Since helical wind turbines come equipped with a vertically-aligned rotor shaft, it is possible to space them fairly close together on your land or rooftop. This is compared to the horizontally-aligned rotor shaft in a horizontal-axis wind turbine (HAWT), which is generally able to generate a slightly larger amount of electricity but needs a great deal of space to operate efficiently.
There are people who have voiced a few concerns about helical wind turbines (and wind turbines in general) that I’d like to quickly address.
Some communities and individuals who care very much about the well-being of the Earth have resisted using wind energy because they are concerned that the wind turbines will be too noisy. This usually isn’t the case, especially when making use of smaller turbines like helical wind turbines. The noise you encounter everyday at work is probably louder than the noise created by one of these wind generators.
Other folks have criticised the appearance of wind turbines. In most cases I don’t agree with this at all, not for VAWTs or HAWTs. Driving up and down the California coastline in the United States, you will see wind farms all over. The giant windmills that reside on many of the hillsides are hypnotic giants that glimmer beautifully in the sunlight. That’s an example of beautiful HAWTs. In the case of VAWTs, I particularly love the appearance of helical wind turbines, which resemble strands of DNA and can be painted for a particularly lovely effect.

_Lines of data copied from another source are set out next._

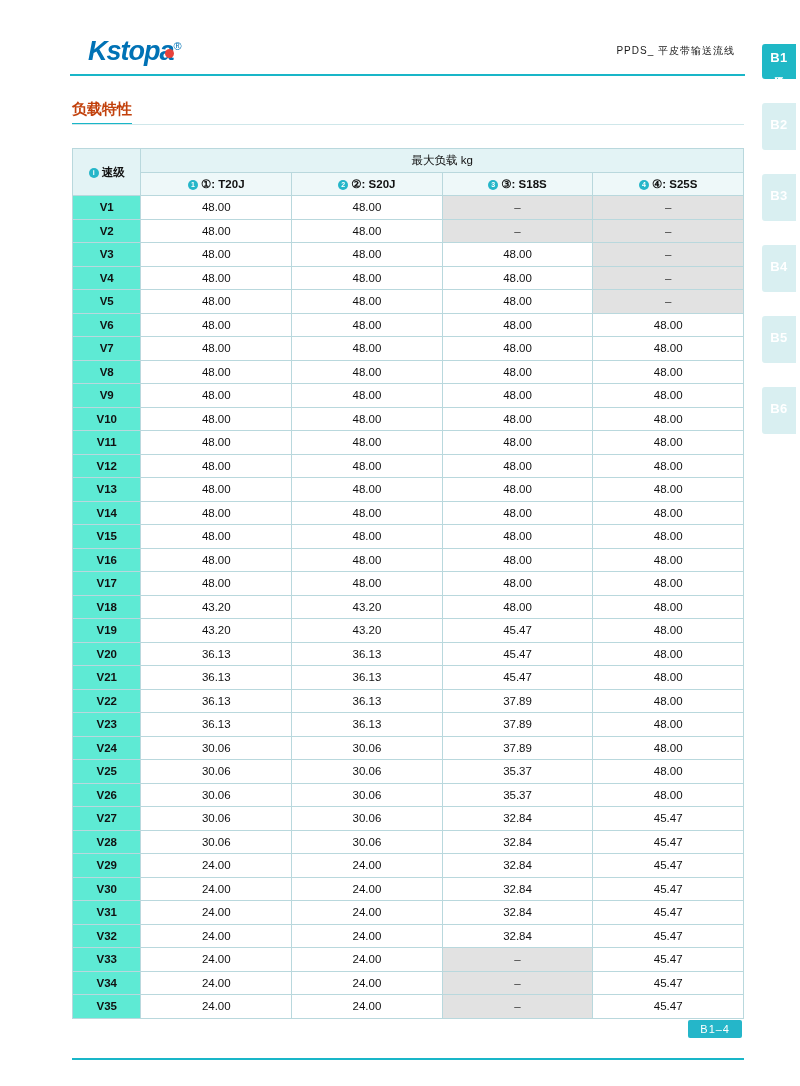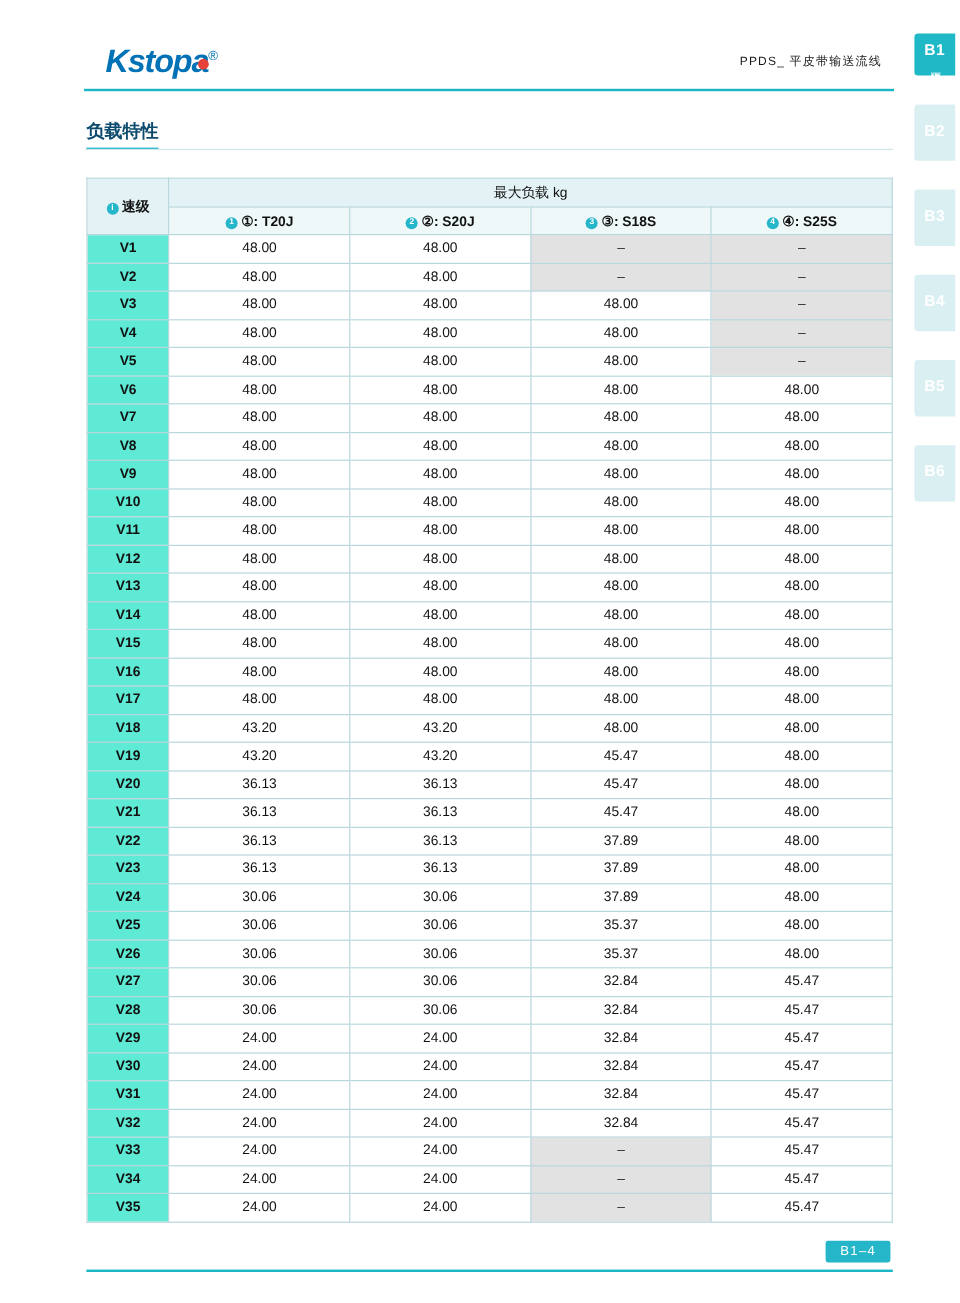--- a/index.html
+++ b/index.html
@@ -37,6 +37,7 @@
     text-align: center;
     font-size: 12px;
     box-sizing: border-box;
+    margin-top: 16px;
   }
   .side-tab.active {
     background: #1fb8c6;

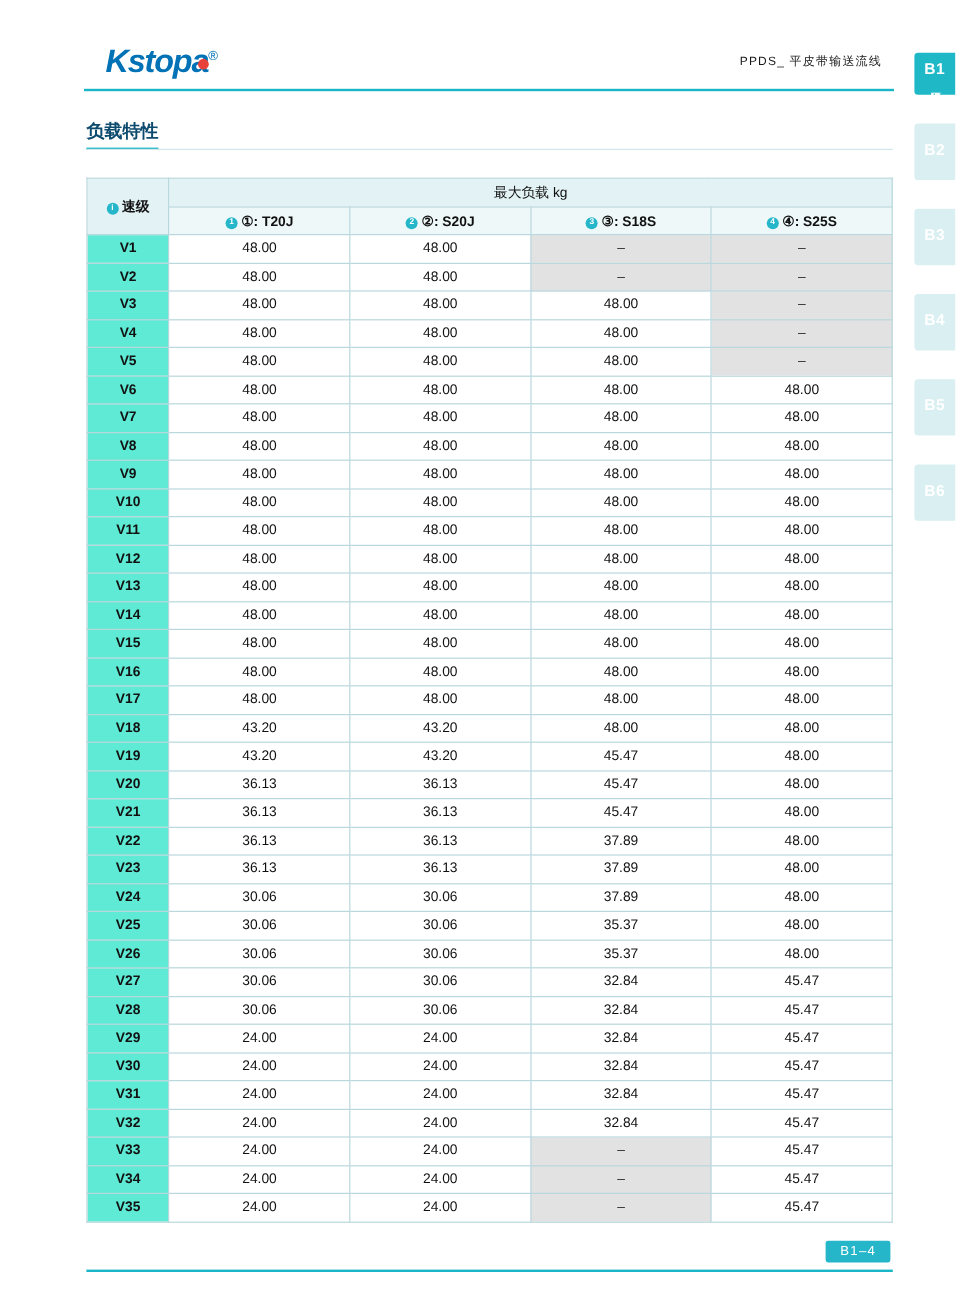--- a/index.html
+++ b/index.html
@@ -116,7 +116,7 @@
     top: 100px;
     font-size: 15px;
     font-weight: bold;
-    color: #0c4a6e;
+    color: #c2410c;
     padding-bottom: 4px;
     border-bottom: 2px solid #19b6c8;
   }

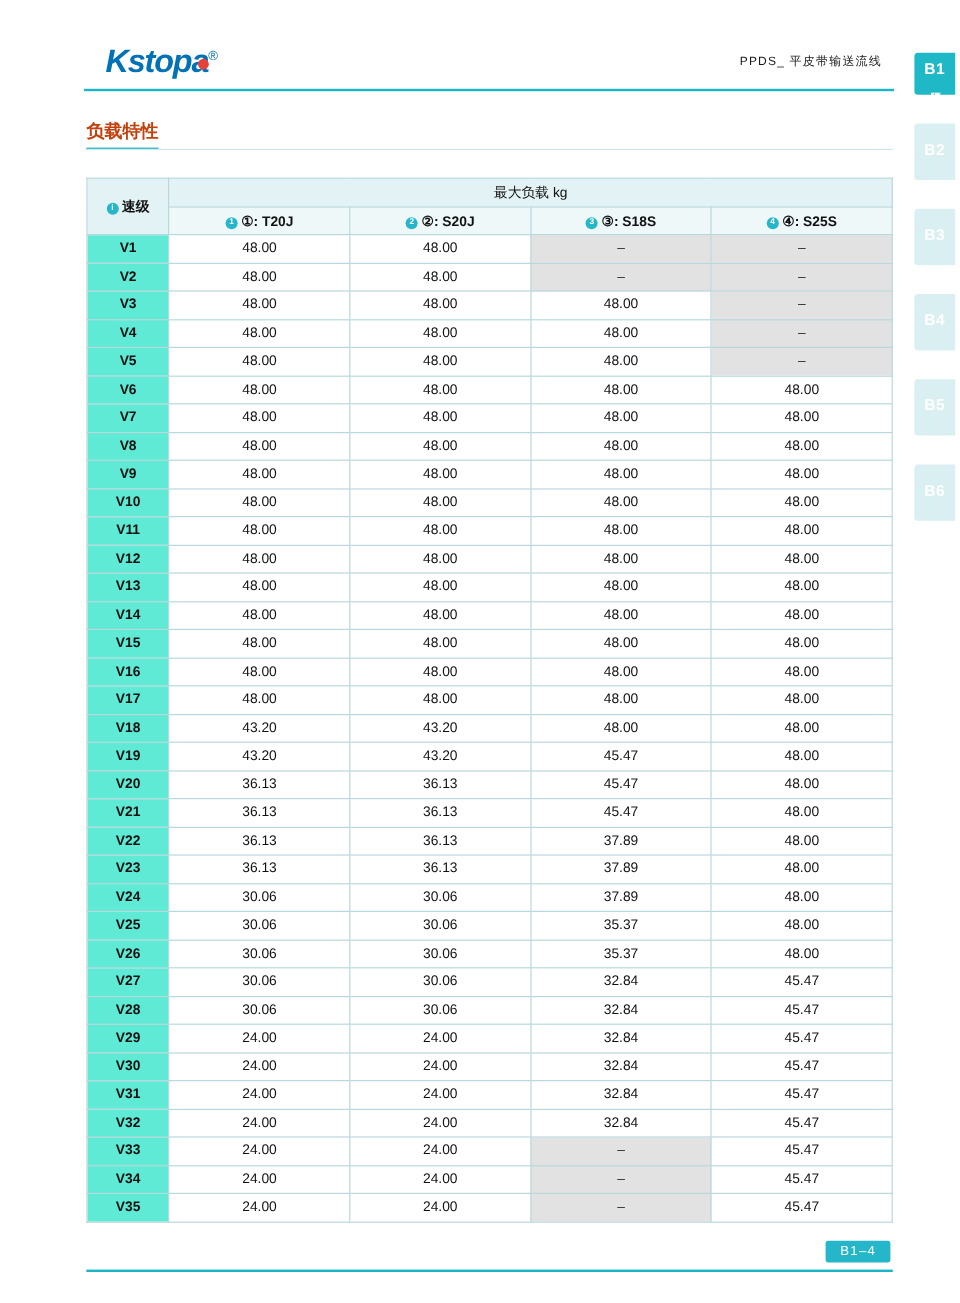--- a/index.html
+++ b/index.html
@@ -205,7 +205,7 @@
   .page-num {
     position: absolute;
     right: 58px;
-    bottom: 34px;
+    bottom: 48px;
     background: #25b6c9;
     color: #ffffff;
     font-size: 11px;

It is usually the case that when someone is conscientious about how they are treating the environment, they’ll want their energy solutions to be kind to animals as well. A challenge that has been cited by different people is that birds sometimes fly right into wind turbines and perish. This is a real issue, but it actually doesn’t happen too often, especially when you are dealing with smaller vertical-axis wind turbines. Helical wind turbines, in particular, pose little risk to birds. Part of the reason is that their design makes them appear more solid than other turbines’ do, so birds treat the helical wind turbine as a solid object and fly around it instead of through it.
Whatever reasons you might have for not jumping on the wind turbine bandwagon, specifically the helical wind turbine bandwagon, you will find that their pro’s outweigh their con’s. This is really a great type of wind turbine. Helical wind turbines are one of the more efficient kinds of turbine for home and community use. They’re fantastic for providing power in the city, and they have a lovely sculpturesque appearance. What’s not to love?